### Task material
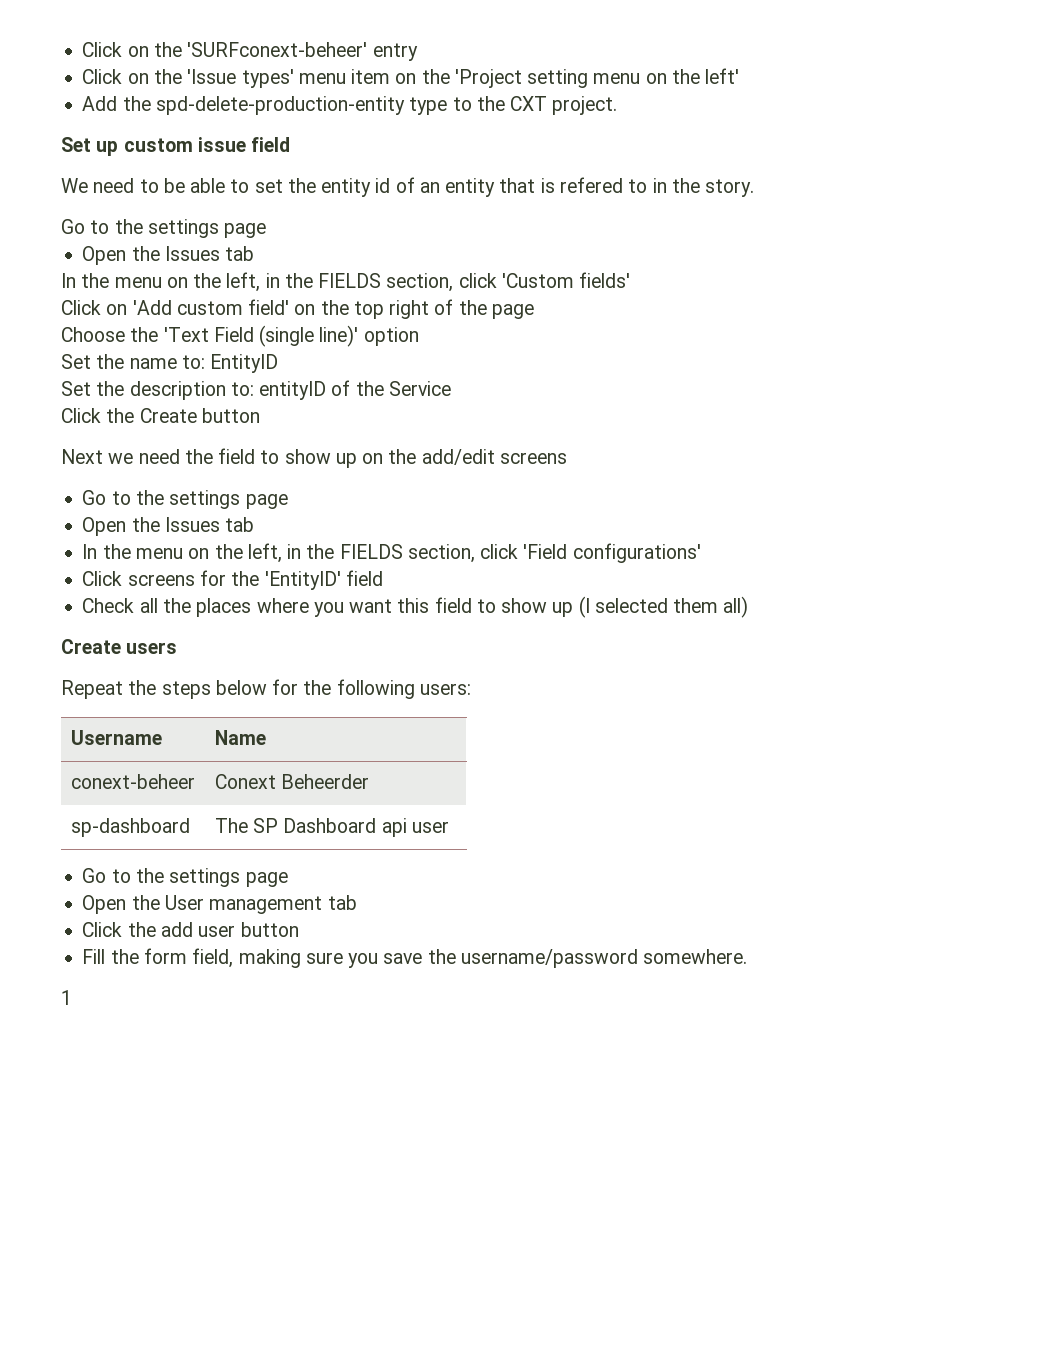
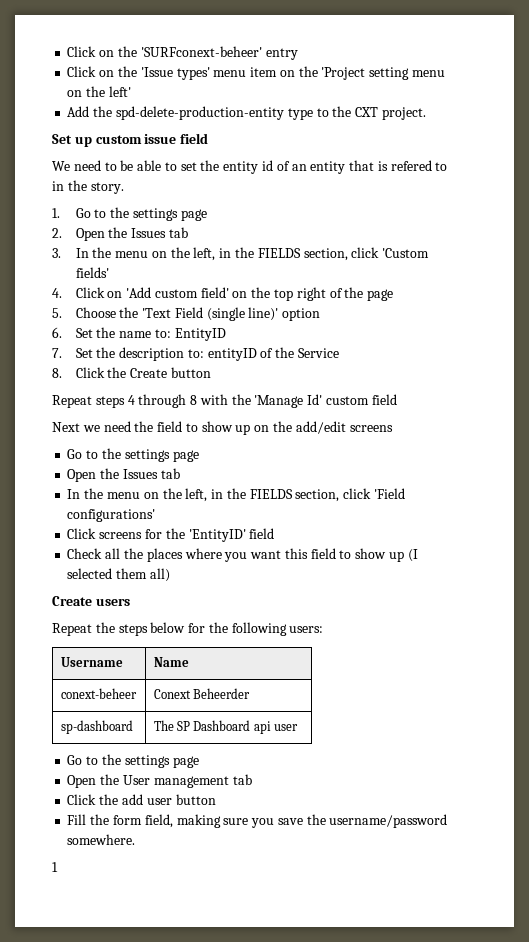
  We need to be able to set the entity id of an entity that is refered to in the story.
- Go to the settings page
- Open the Issues tab
- In the menu on the left, in the FIELDS section, click 'Custom fields'
+ 1. Go to the settings page
+ 2. Open the Issues tab
+ 3. In the menu on the left, in the FIELDS section, click 'Custom fields'
- Click on 'Add custom field' on the top right of the page
+ 4. Click on 'Add custom field' on the top right of the page
- Choose the 'Text Field (single line)' option
+ 5. Choose the 'Text Field (single line)' option
- Set the name to: EntityID
+ 6. Set the name to: EntityID
- Set the description to: entityID of the Service
+ 7. Set the description to: entityID of the Service
- Click the Create button
+ 8. Click the Create button
+ Repeat steps 4 through 8 with the 'Manage Id' custom field

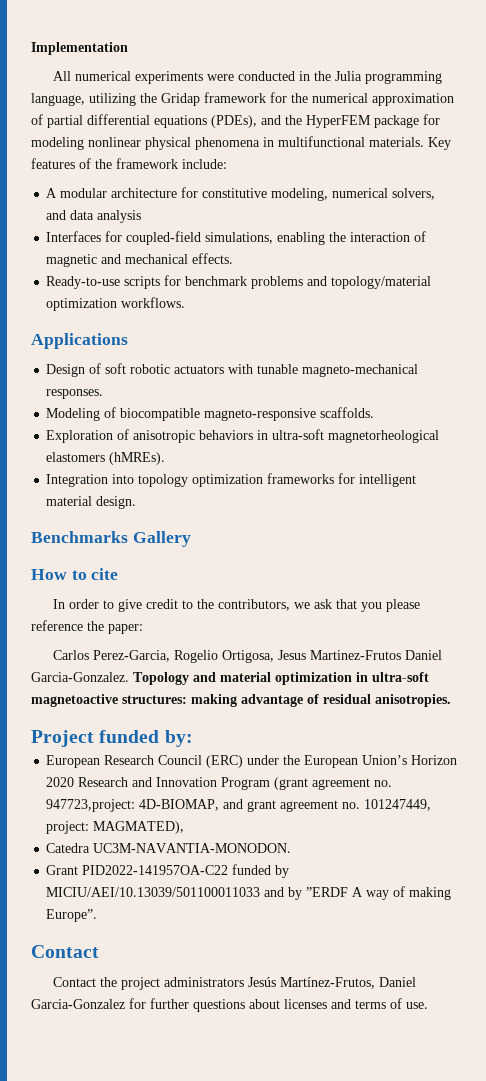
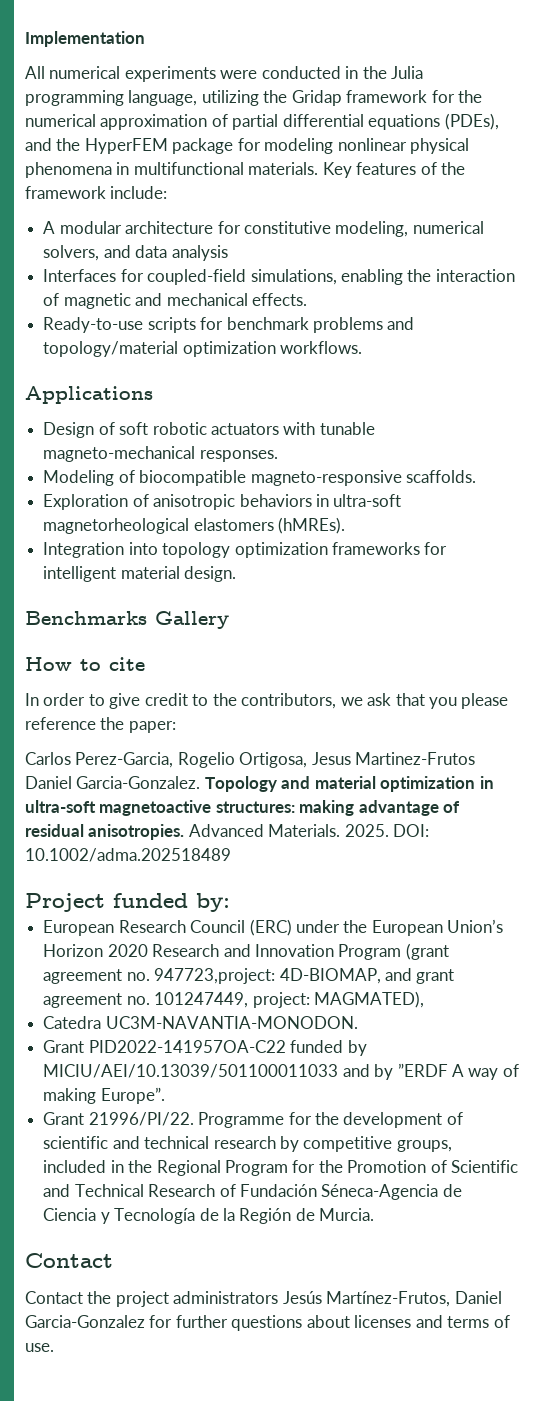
+ Advanced Materials. 2025. DOI: 10.1002/adma.202518489
+ Grant 21996/PI/22. Programme for the development of scientific and technical research by competitive groups, included in the Regional Program for the Promotion of Scientific and Technical Research of Fundación Séneca-Agencia de Ciencia y Tecnología de la Región de Murcia.

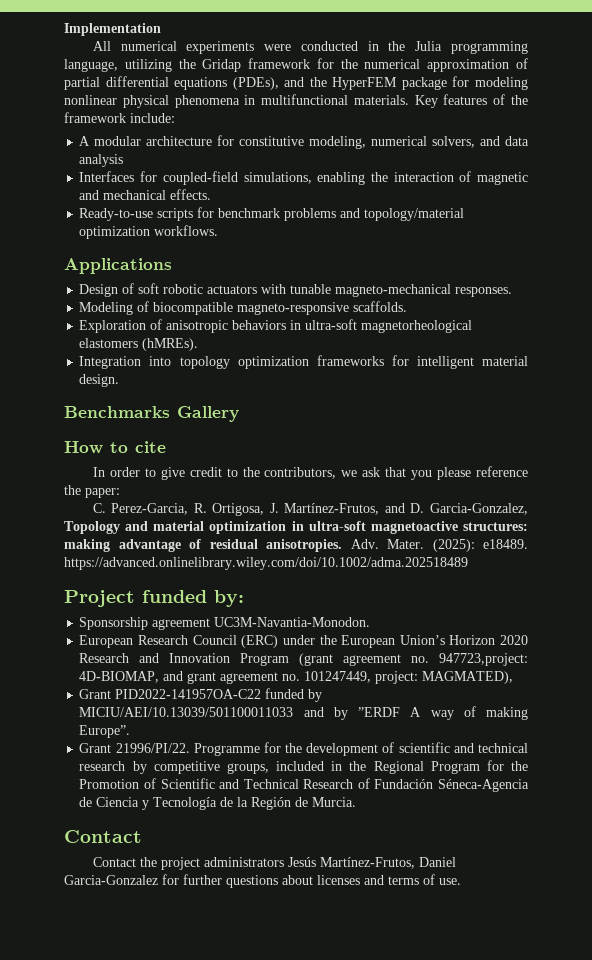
- Carlos Perez-Garcia, Rogelio Ortigosa, Jesus Martinez-Frutos Daniel Garcia-Gonzalez. Topology and material optimization in ultra-soft magnetoactive structures: making advantage of residual anisotropies.
+ C. Perez‐Garcia, R. Ortigosa, J. Martínez‐Frutos, and D. Garcia‐Gonzalez, Topology and material optimization in ultra-soft magnetoactive structures: making advantage of residual anisotropies.
- Advanced Materials. 2025. DOI: 10.1002/adma.202518489
+ Adv. Mater. (2025): e18489. https://advanced.onlinelibrary.wiley.com/doi/10.1002/adma.202518489
+ Sponsorship agreement UC3M-Navantia-Monodon.
- Catedra UC3M-NAVANTIA-MONODON.

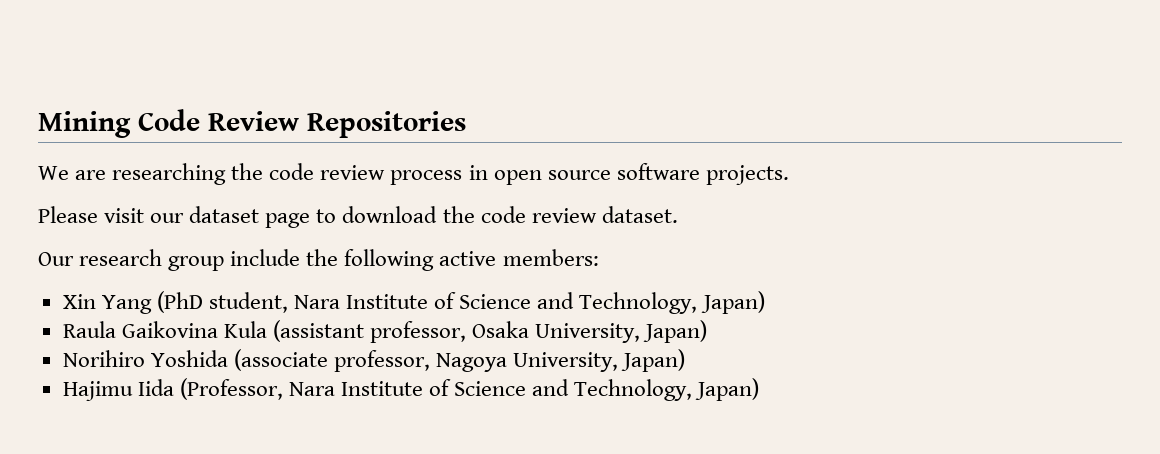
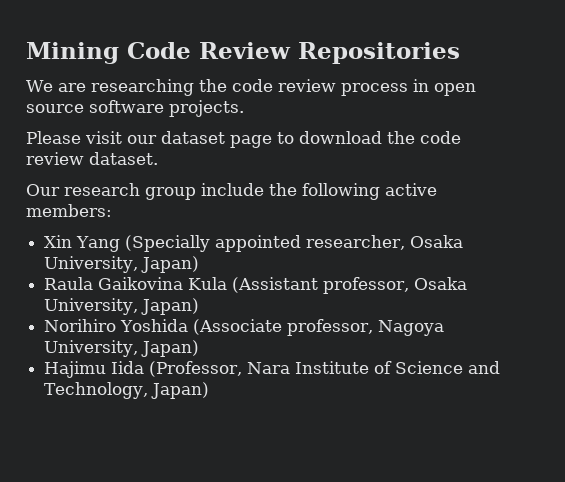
- Xin Yang (PhD student, Nara Institute of Science and Technology, Japan)
+ Xin Yang (Specially appointed researcher, Osaka University, Japan)
- Raula Gaikovina Kula (assistant professor, Osaka University, Japan)
+ Raula Gaikovina Kula (Assistant professor, Osaka University, Japan)
- Norihiro Yoshida (associate professor, Nagoya University, Japan)
+ Norihiro Yoshida (Associate professor, Nagoya University, Japan)

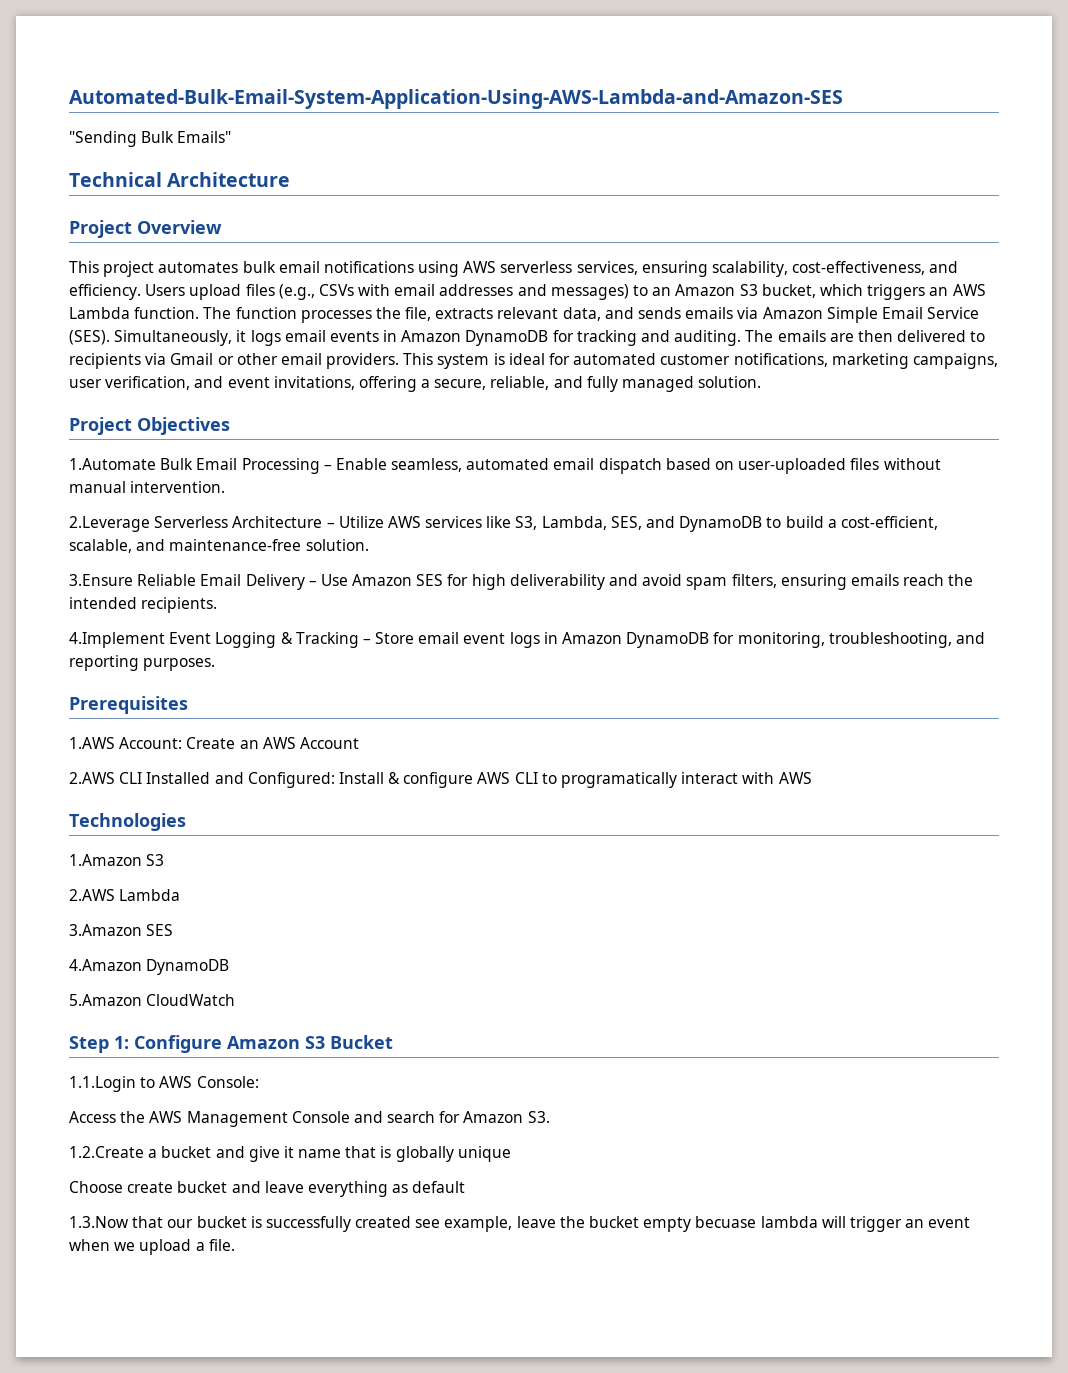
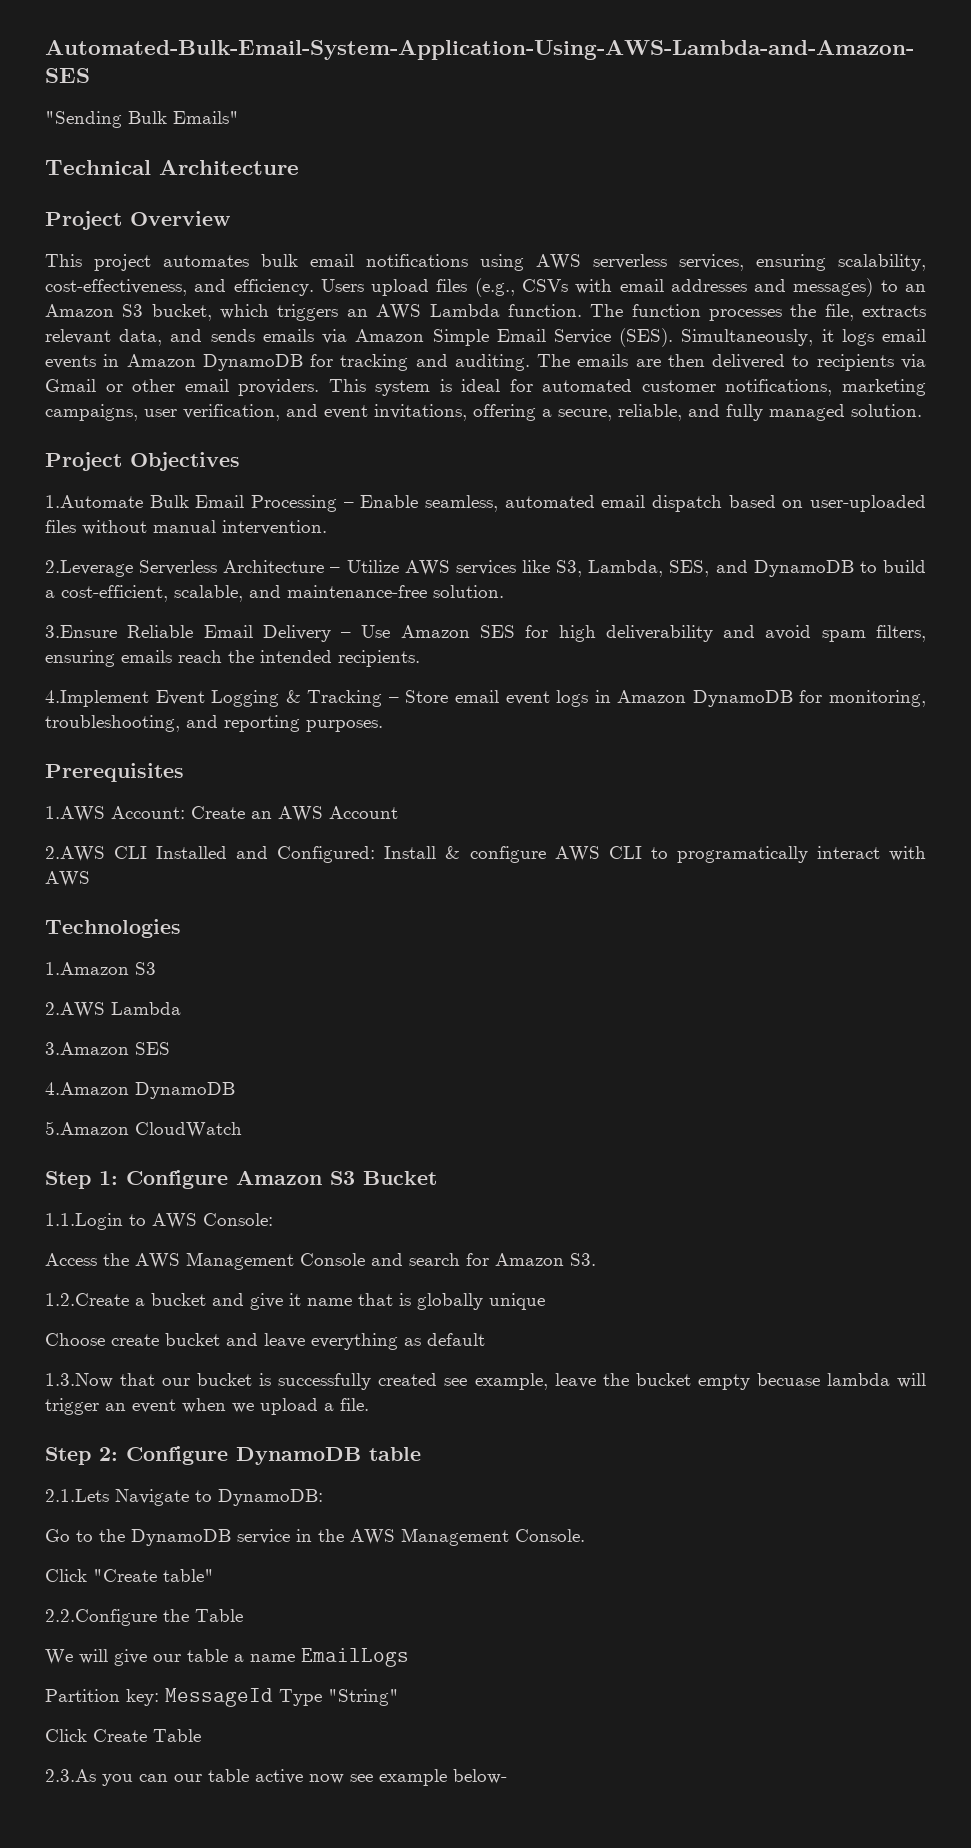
+ Step 2: Configure DynamoDB table
+ 2.1.Lets Navigate to DynamoDB:
+ Go to the DynamoDB service in the AWS Management Console.
+ Click "Create table"
+ 2.2.Configure the Table
+ We will give our table a name EmailLogs
+ Partition key: MessageId Type "String"
+ Click Create Table
+ 2.3.As you can our table active now see example below-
######
What you will do: Determine how many lines of this listing have the word "structures" in them, and reply with that number alone.

Output for this task: 2